====== ENTRIES PROVIDED ======
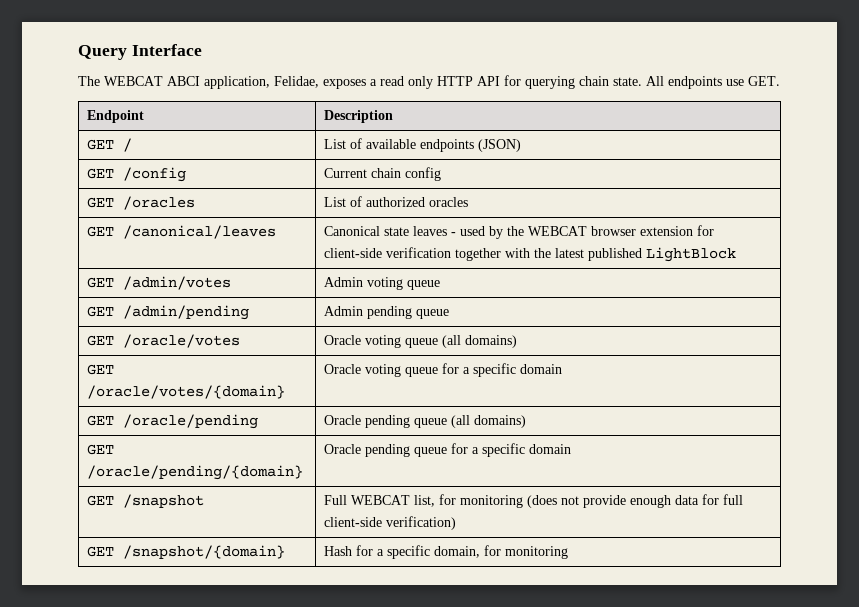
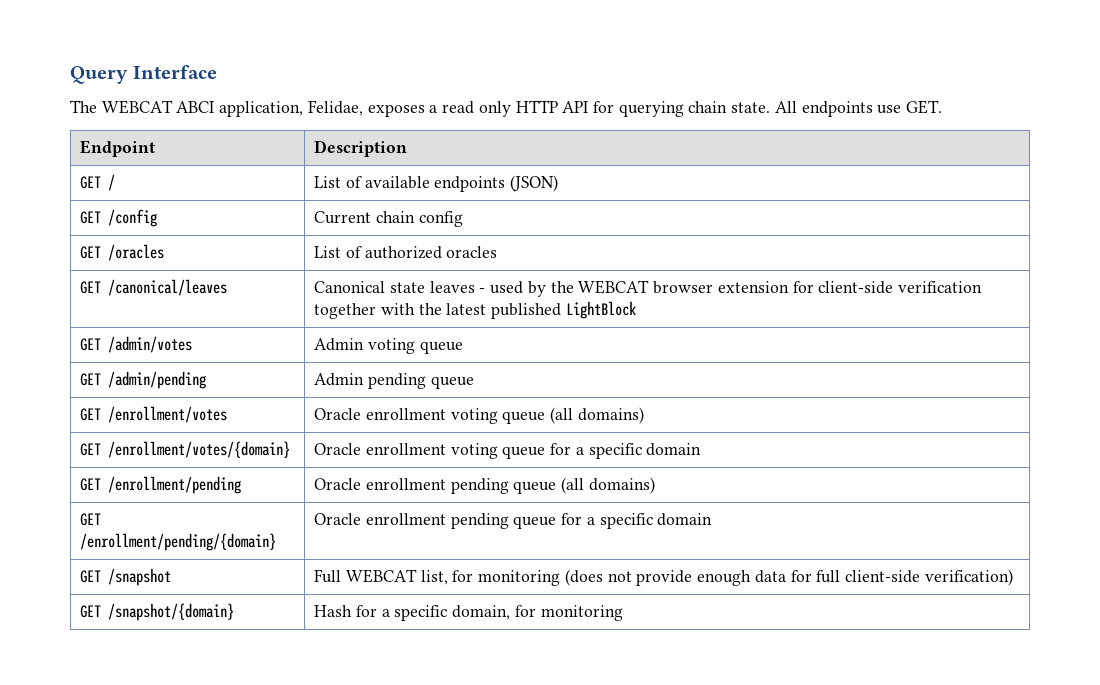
- GET /oracle/votes | Oracle voting queue (all domains)
+ GET /enrollment/votes | Oracle enrollment voting queue (all domains)
- GET /oracle/votes/{domain} | Oracle voting queue for a specific domain
+ GET /enrollment/votes/{domain} | Oracle enrollment voting queue for a specific domain
- GET /oracle/pending | Oracle pending queue (all domains)
+ GET /enrollment/pending | Oracle enrollment pending queue (all domains)
- GET /oracle/pending/{domain} | Oracle pending queue for a specific domain
+ GET /enrollment/pending/{domain} | Oracle enrollment pending queue for a specific domain

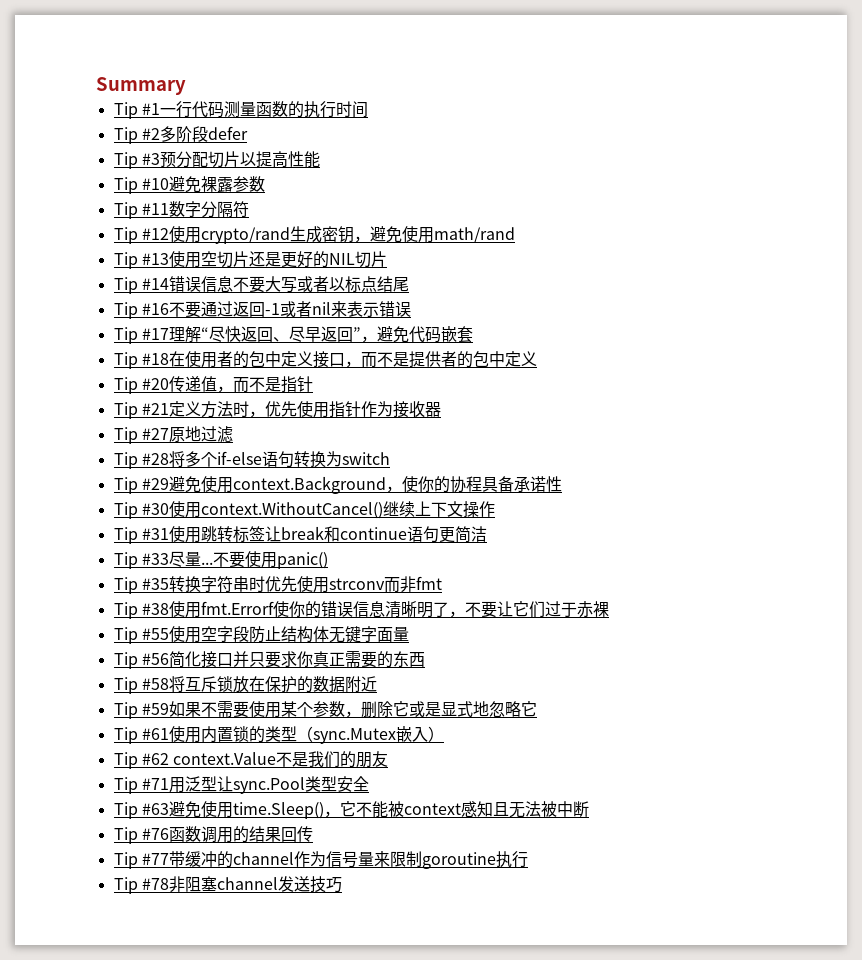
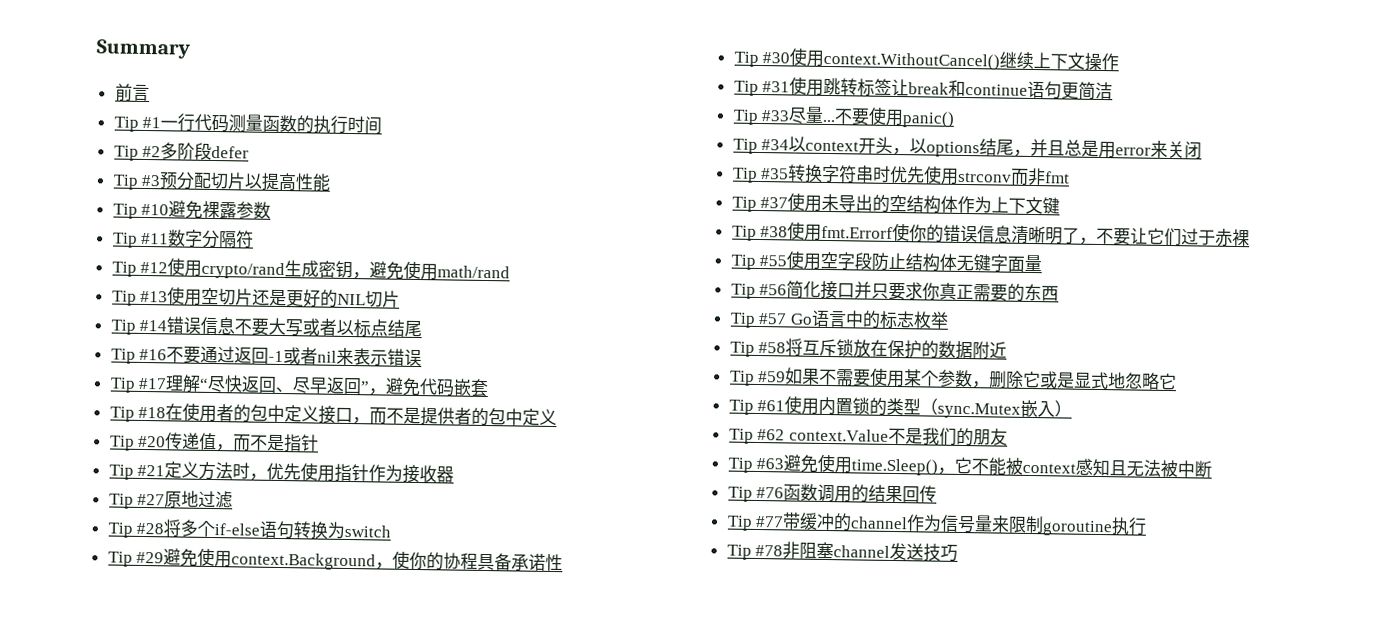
+ 前言
+ Tip #34以context开头，以options结尾，并且总是用error来关闭
+ Tip #37使用未导出的空结构体作为上下文键
+ Tip #57 Go语言中的标志枚举
- Tip #71用泛型让sync.Pool类型安全

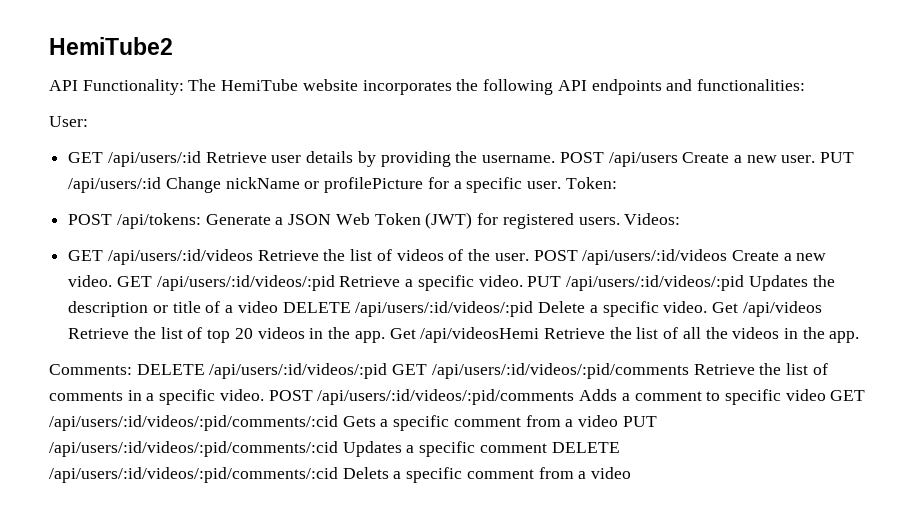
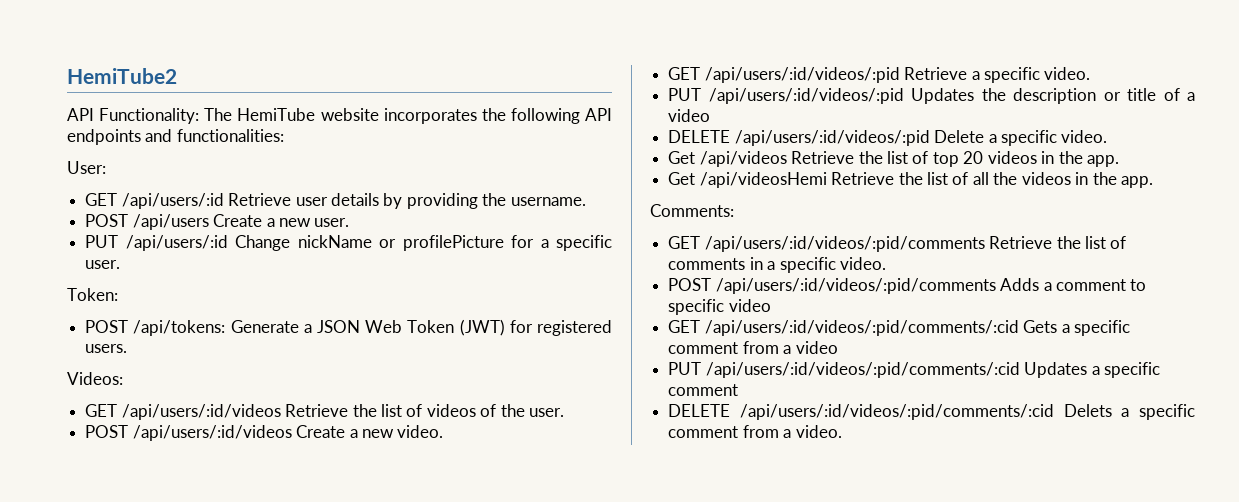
- GET /api/users/:id Retrieve user details by providing the username. POST /api/users Create a new user. PUT /api/users/:id Change nickName or profilePicture for a specific user. Token:
+ GET /api/users/:id Retrieve user details by providing the username.
+ POST /api/users Create a new user.
+ PUT /api/users/:id Change nickName or profilePicture for a specific user.
+ Token:
- POST /api/tokens: Generate a JSON Web Token (JWT) for registered users. Videos:
+ POST /api/tokens: Generate a JSON Web Token (JWT) for registered users.
+ Videos:
- GET /api/users/:id/videos Retrieve the list of videos of the user. POST /api/users/:id/videos Create a new video. GET /api/users/:id/videos/:pid Retrieve a specific video. PUT /api/users/:id/videos/:pid Updates the description or title of a video DELETE /api/users/:id/videos/:pid Delete a specific video. Get /api/videos Retrieve the list of top 20 videos in the app. Get /api/videosHemi Retrieve the list of all the videos in the app.
+ GET /api/users/:id/videos Retrieve the list of videos of the user.
+ POST /api/users/:id/videos Create a new video.
+ GET /api/users/:id/videos/:pid Retrieve a specific video.
+ PUT /api/users/:id/videos/:pid Updates the description or title of a video
+ DELETE /api/users/:id/videos/:pid Delete a specific video.
+ Get /api/videos Retrieve the list of top 20 videos in the app.
+ Get /api/videosHemi Retrieve the list of all the videos in the app.
- Comments: DELETE /api/users/:id/videos/:pid GET /api/users/:id/videos/:pid/comments Retrieve the list of comments in a specific video. POST /api/users/:id/videos/:pid/comments Adds a comment to specific video GET /api/users/:id/videos/:pid/comments/:cid Gets a specific comment from a video PUT /api/users/:id/videos/:pid/comments/:cid Updates a specific comment DELETE /api/users/:id/videos/:pid/comments/:cid Delets a specific comment from a video
+ Comments:
+ GET /api/users/:id/videos/:pid/comments Retrieve the list of comments in a specific video.
+ POST /api/users/:id/videos/:pid/comments Adds a comment to specific video
+ GET /api/users/:id/videos/:pid/comments/:cid Gets a specific comment from a video
+ PUT /api/users/:id/videos/:pid/comments/:cid Updates a specific comment
+ DELETE /api/users/:id/videos/:pid/comments/:cid Delets a specific comment from a video.

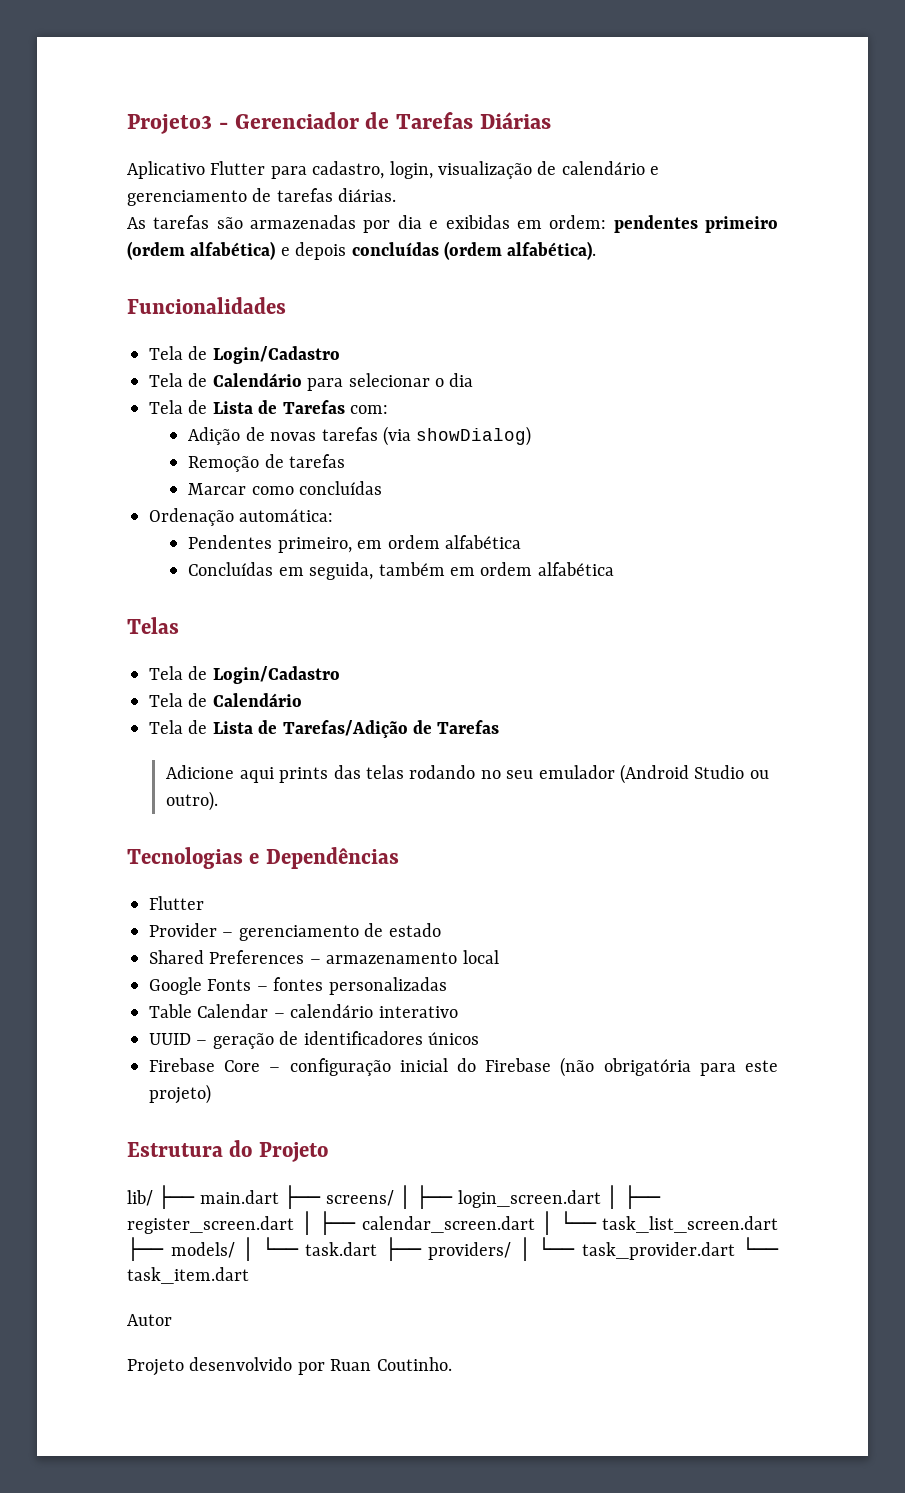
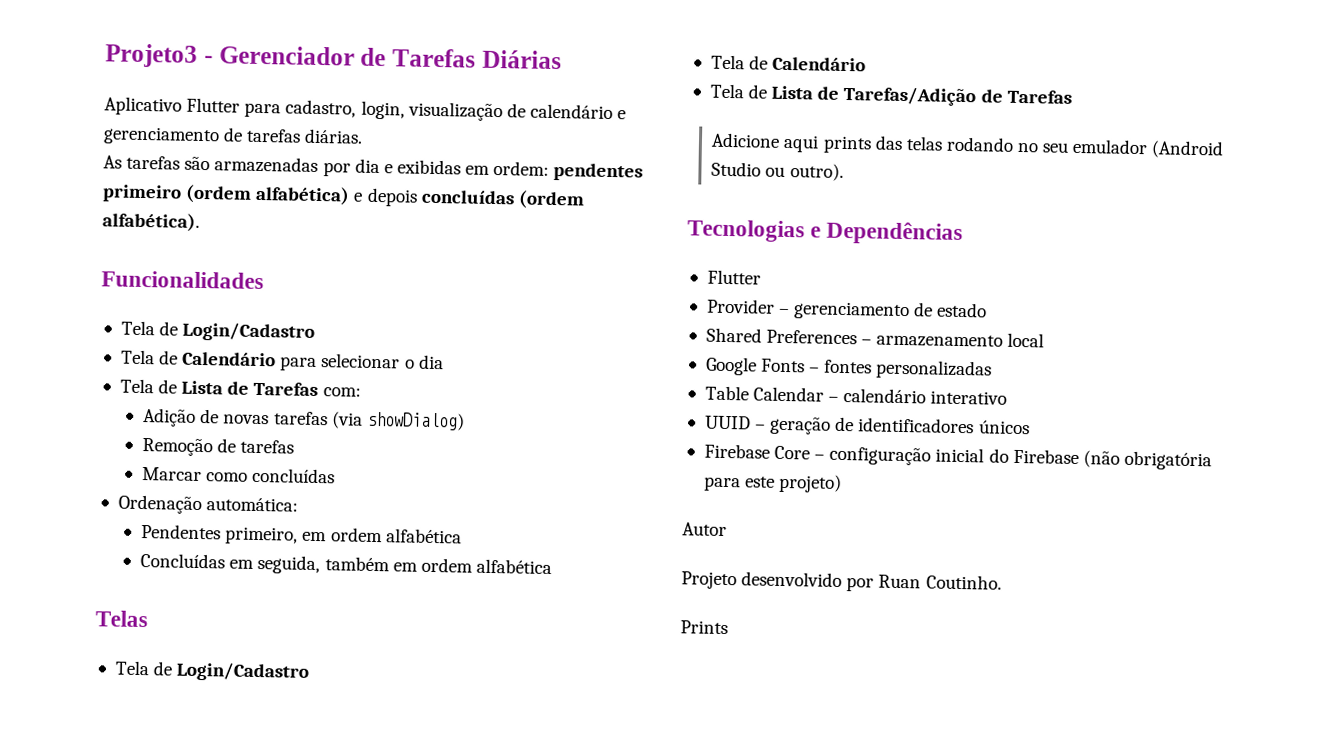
- Estrutura do Projeto
- lib/ ├── main.dart ├── screens/ │ ├── login_screen.dart │ ├── register_screen.dart │ ├── calendar_screen.dart │ └── task_list_screen.dart ├── models/ │ └── task.dart ├── providers/ │ └── task_provider.dart └── task_item.dart
+ Prints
======
● WHAT YOU WILL DO
Where a record holds a picture, leave the picture out and restate the rest word for word.

● ANSWER SPACE
- GET /oracle/votes | Oracle voting queue (all domains)
+ GET /enrollment/votes | Oracle enrollment voting queue (all domains)
- GET /oracle/votes/{domain} | Oracle voting queue for a specific domain
+ GET /enrollment/votes/{domain} | Oracle enrollment voting queue for a specific domain
- GET /oracle/pending | Oracle pending queue (all domains)
+ GET /enrollment/pending | Oracle enrollment pending queue (all domains)
- GET /oracle/pending/{domain} | Oracle pending queue for a specific domain
+ GET /enrollment/pending/{domain} | Oracle enrollment pending queue for a specific domain

+ 前言
+ Tip #34以context开头，以options结尾，并且总是用error来关闭
+ Tip #37使用未导出的空结构体作为上下文键
+ Tip #57 Go语言中的标志枚举
- Tip #71用泛型让sync.Pool类型安全

- GET /api/users/:id Retrieve user details by providing the username. POST /api/users Create a new user. PUT /api/users/:id Change nickName or profilePicture for a specific user. Token:
+ GET /api/users/:id Retrieve user details by providing the username.
+ POST /api/users Create a new user.
+ PUT /api/users/:id Change nickName or profilePicture for a specific user.
+ Token:
- POST /api/tokens: Generate a JSON Web Token (JWT) for registered users. Videos:
+ POST /api/tokens: Generate a JSON Web Token (JWT) for registered users.
+ Videos:
- GET /api/users/:id/videos Retrieve the list of videos of the user. POST /api/users/:id/videos Create a new video. GET /api/users/:id/videos/:pid Retrieve a specific video. PUT /api/users/:id/videos/:pid Updates the description or title of a video DELETE /api/users/:id/videos/:pid Delete a specific video. Get /api/videos Retrieve the list of top 20 videos in the app. Get /api/videosHemi Retrieve the list of all the videos in the app.
+ GET /api/users/:id/videos Retrieve the list of videos of the user.
+ POST /api/users/:id/videos Create a new video.
+ GET /api/users/:id/videos/:pid Retrieve a specific video.
+ PUT /api/users/:id/videos/:pid Updates the description or title of a video
+ DELETE /api/users/:id/videos/:pid Delete a specific video.
+ Get /api/videos Retrieve the list of top 20 videos in the app.
+ Get /api/videosHemi Retrieve the list of all the videos in the app.
- Comments: DELETE /api/users/:id/videos/:pid GET /api/users/:id/videos/:pid/comments Retrieve the list of comments in a specific video. POST /api/users/:id/videos/:pid/comments Adds a comment to specific video GET /api/users/:id/videos/:pid/comments/:cid Gets a specific comment from a video PUT /api/users/:id/videos/:pid/comments/:cid Updates a specific comment DELETE /api/users/:id/videos/:pid/comments/:cid Delets a specific comment from a video
+ Comments:
+ GET /api/users/:id/videos/:pid/comments Retrieve the list of comments in a specific video.
+ POST /api/users/:id/videos/:pid/comments Adds a comment to specific video
+ GET /api/users/:id/videos/:pid/comments/:cid Gets a specific comment from a video
+ PUT /api/users/:id/videos/:pid/comments/:cid Updates a specific comment
+ DELETE /api/users/:id/videos/:pid/comments/:cid Delets a specific comment from a video.

- Estrutura do Projeto
- lib/ ├── main.dart ├── screens/ │ ├── login_screen.dart │ ├── register_screen.dart │ ├── calendar_screen.dart │ └── task_list_screen.dart ├── models/ │ └── task.dart ├── providers/ │ └── task_provider.dart └── task_item.dart
+ Prints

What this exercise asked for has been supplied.